Excerpted records section start

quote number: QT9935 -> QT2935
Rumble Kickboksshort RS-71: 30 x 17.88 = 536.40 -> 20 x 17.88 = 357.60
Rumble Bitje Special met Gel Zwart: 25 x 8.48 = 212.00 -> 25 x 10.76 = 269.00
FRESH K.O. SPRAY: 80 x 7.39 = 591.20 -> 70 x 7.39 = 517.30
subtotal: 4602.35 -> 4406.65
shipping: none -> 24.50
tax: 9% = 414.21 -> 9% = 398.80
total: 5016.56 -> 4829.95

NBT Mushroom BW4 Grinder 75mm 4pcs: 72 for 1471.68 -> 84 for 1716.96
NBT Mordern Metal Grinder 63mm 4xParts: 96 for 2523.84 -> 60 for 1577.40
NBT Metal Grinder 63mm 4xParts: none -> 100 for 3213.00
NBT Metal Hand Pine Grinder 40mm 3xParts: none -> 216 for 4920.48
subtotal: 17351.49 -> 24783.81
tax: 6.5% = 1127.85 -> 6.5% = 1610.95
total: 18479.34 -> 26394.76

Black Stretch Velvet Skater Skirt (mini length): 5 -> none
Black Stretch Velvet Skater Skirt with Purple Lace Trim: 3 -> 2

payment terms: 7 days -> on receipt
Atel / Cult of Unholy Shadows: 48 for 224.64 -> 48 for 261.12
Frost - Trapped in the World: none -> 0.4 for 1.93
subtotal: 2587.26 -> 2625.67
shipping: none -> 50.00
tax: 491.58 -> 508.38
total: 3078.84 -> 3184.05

Excerpted records section end

## Instructions to follow
Would you please repeat all the entries exactly as written?

## Your response
quote number: QT9935 -> QT2935
Rumble Kickboksshort RS-71: 30 x 17.88 = 536.40 -> 20 x 17.88 = 357.60
Rumble Bitje Special met Gel Zwart: 25 x 8.48 = 212.00 -> 25 x 10.76 = 269.00
FRESH K.O. SPRAY: 80 x 7.39 = 591.20 -> 70 x 7.39 = 517.30
subtotal: 4602.35 -> 4406.65
shipping: none -> 24.50
tax: 9% = 414.21 -> 9% = 398.80
total: 5016.56 -> 4829.95

NBT Mushroom BW4 Grinder 75mm 4pcs: 72 for 1471.68 -> 84 for 1716.96
NBT Mordern Metal Grinder 63mm 4xParts: 96 for 2523.84 -> 60 for 1577.40
NBT Metal Grinder 63mm 4xParts: none -> 100 for 3213.00
NBT Metal Hand Pine Grinder 40mm 3xParts: none -> 216 for 4920.48
subtotal: 17351.49 -> 24783.81
tax: 6.5% = 1127.85 -> 6.5% = 1610.95
total: 18479.34 -> 26394.76

Black Stretch Velvet Skater Skirt (mini length): 5 -> none
Black Stretch Velvet Skater Skirt with Purple Lace Trim: 3 -> 2

payment terms: 7 days -> on receipt
Atel / Cult of Unholy Shadows: 48 for 224.64 -> 48 for 261.12
Frost - Trapped in the World: none -> 0.4 for 1.93
subtotal: 2587.26 -> 2625.67
shipping: none -> 50.00
tax: 491.58 -> 508.38
total: 3078.84 -> 3184.05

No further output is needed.